• [Data to process]:
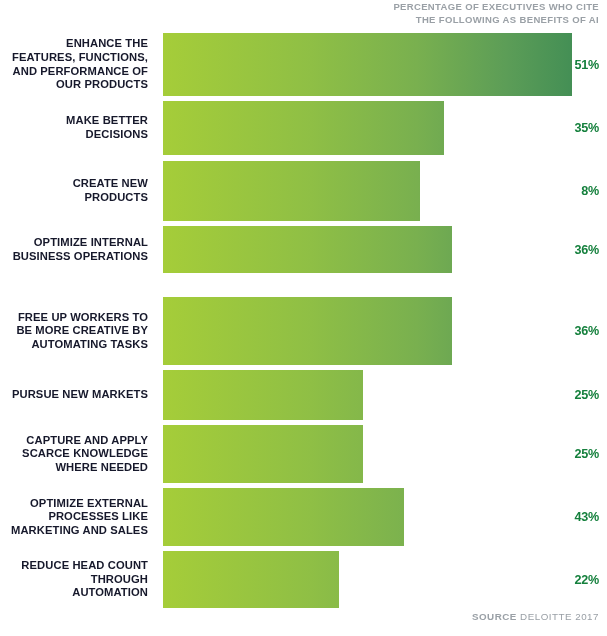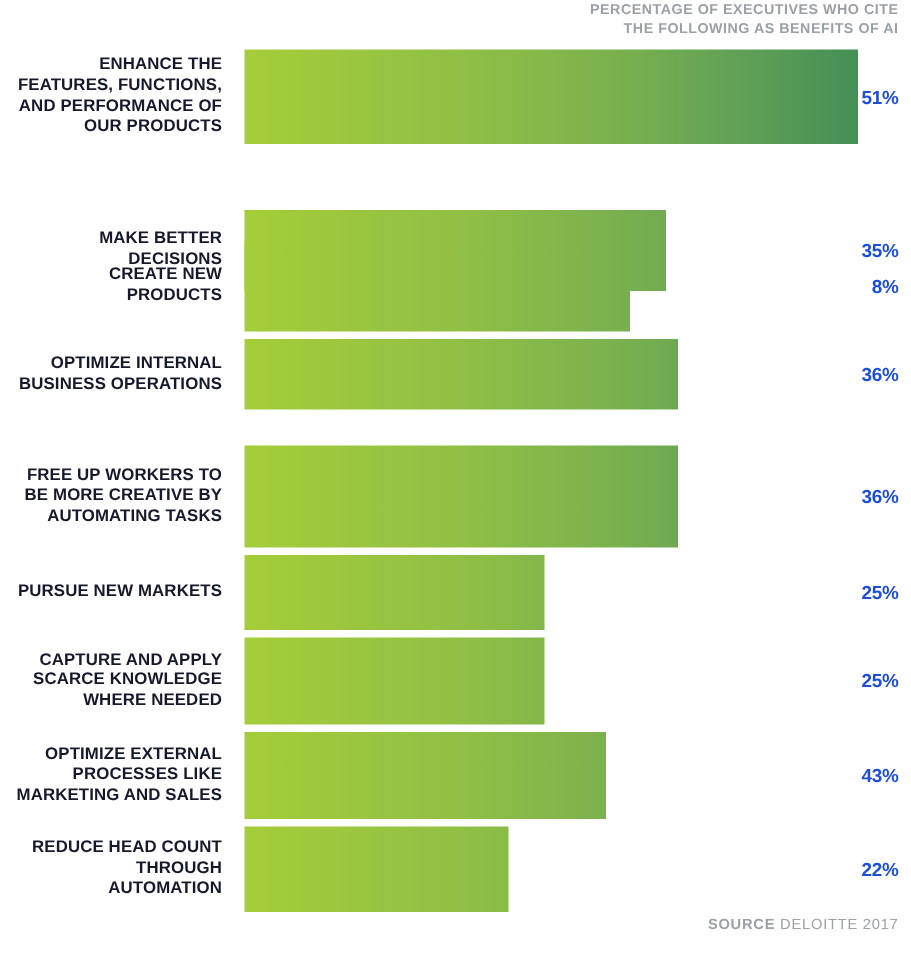"51%" .row-value { color: #1d4ed8 -> #15803d }
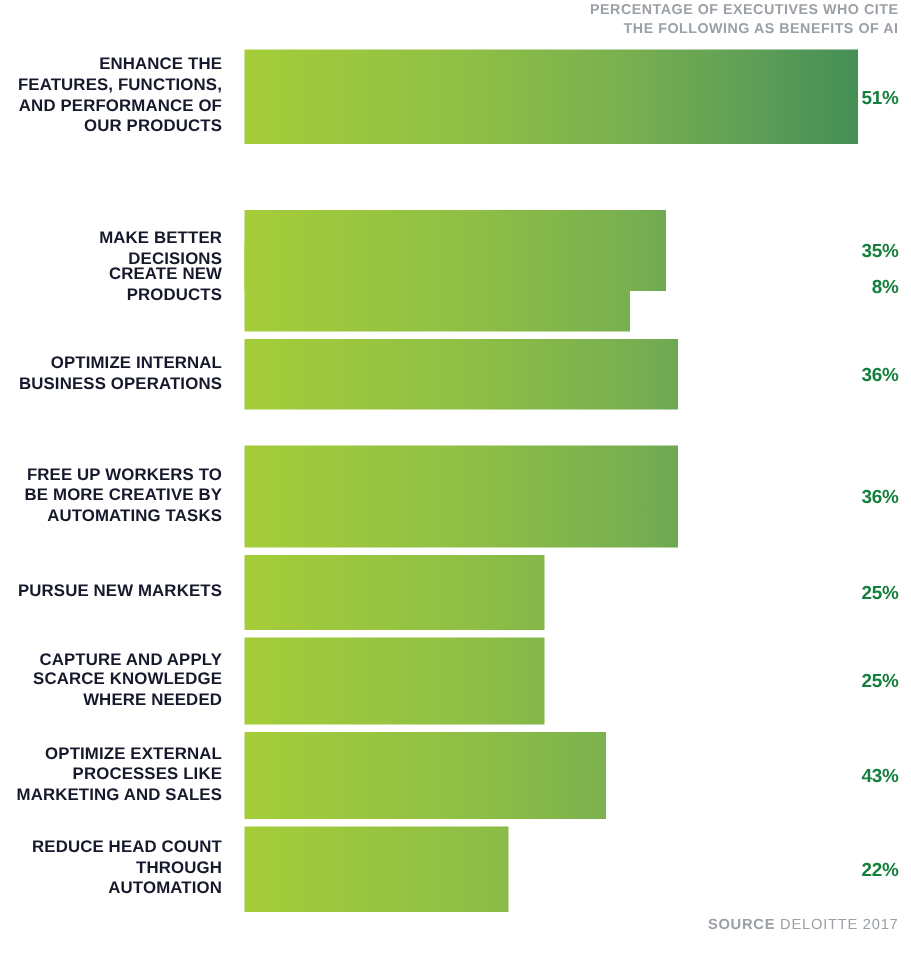"MAKE BETTER" div.row { margin-top: 39px -> none }
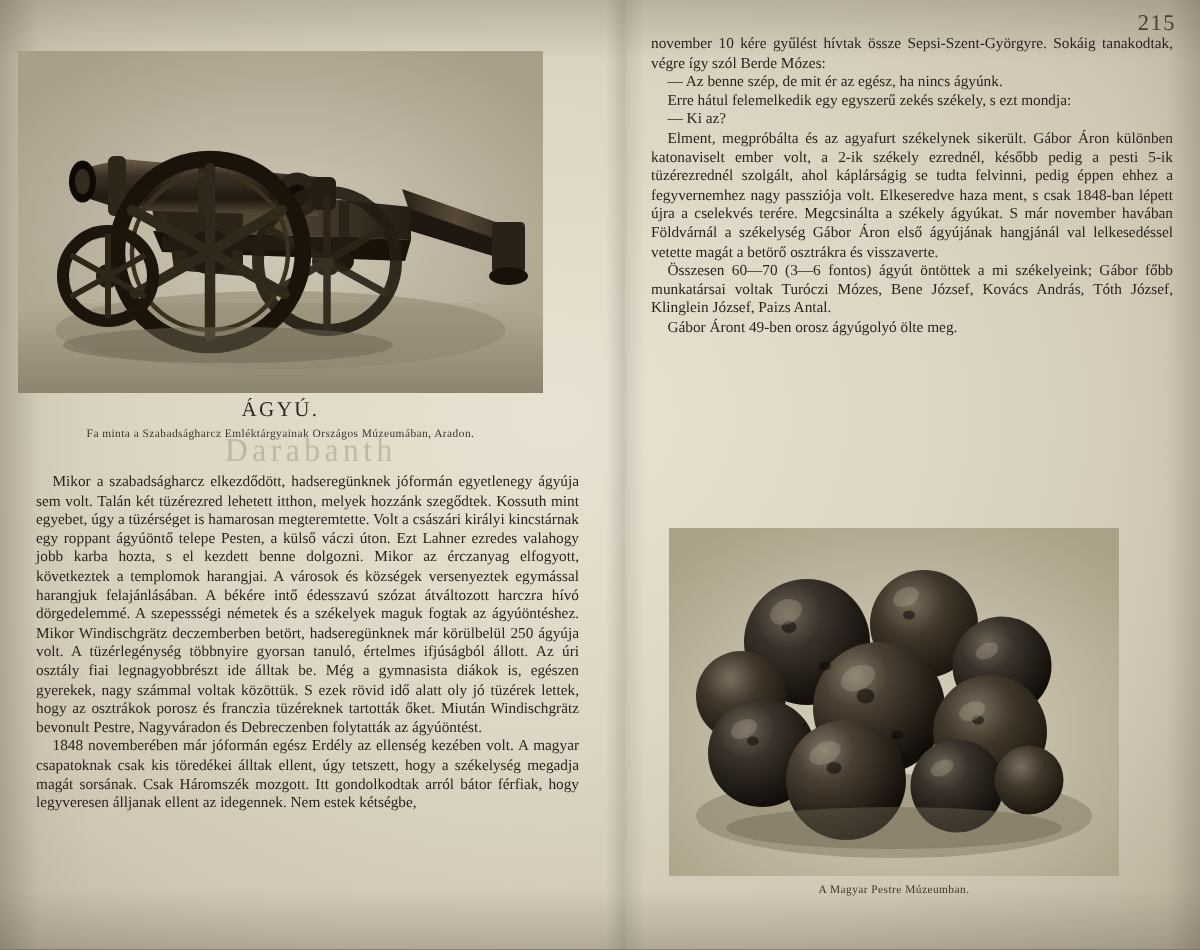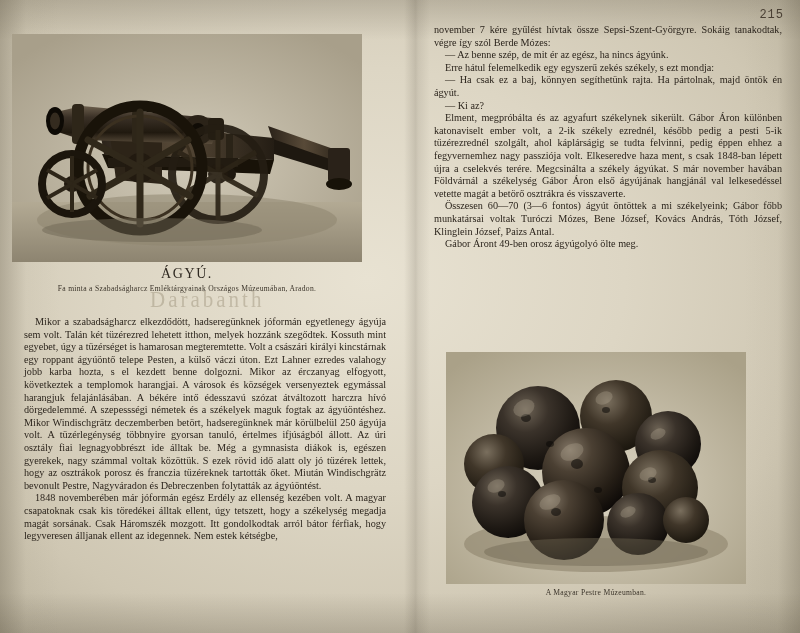"215" .page-number { font-family: Liberation Mono, monospace -> Liberation Serif, serif; font-size: 12px -> 15px }
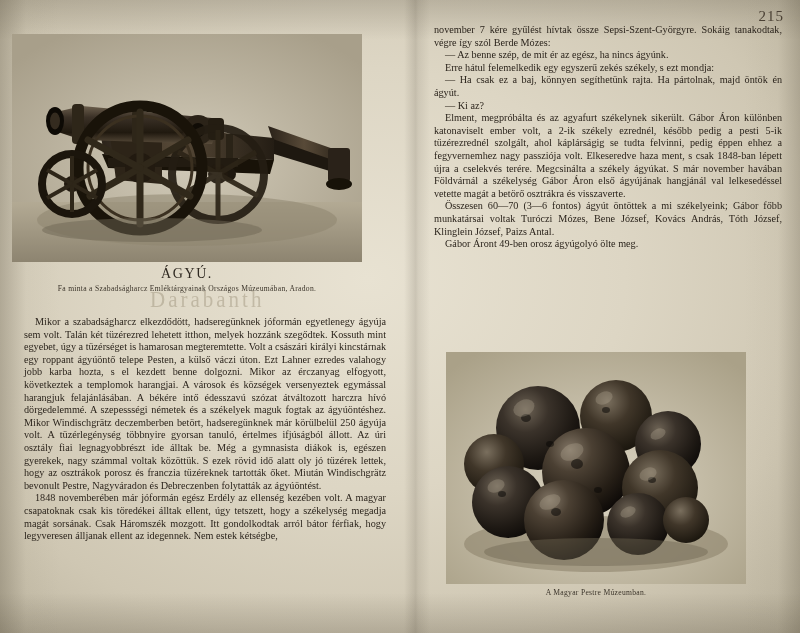"november 7 kére gyűlést hívtak" p.noindent { text: 7 -> 10 }
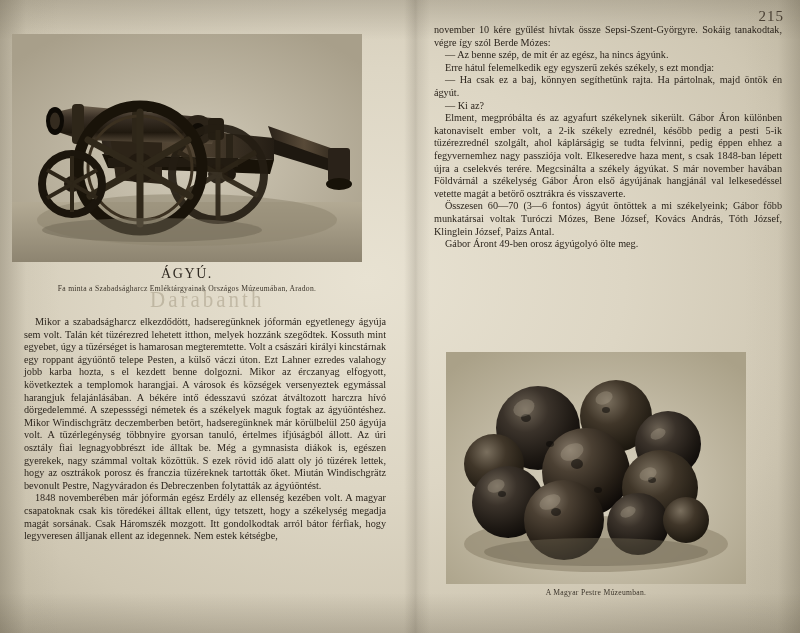"— Ha csak ez a" p.dash { html: <p>— Ha csak ez a baj, könnyen segíthetünk rajta. Ha pártolnak, majd öntök én ágyút.</p> -> none }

• [Exercise details]:
Leave out every picture and copy verbatim the lines running from the line containing "7 kére gyűlést" through the final line of the data.

• [Task response]:
"november 7 kére gyűlést hívtak" p.noindent { text: 7 -> 10 }
"— Ha csak ez a" p.dash { html: <p>— Ha csak ez a baj, könnyen segíthetünk rajta. Ha pártolnak, majd öntök én ágyút.</p> -> none }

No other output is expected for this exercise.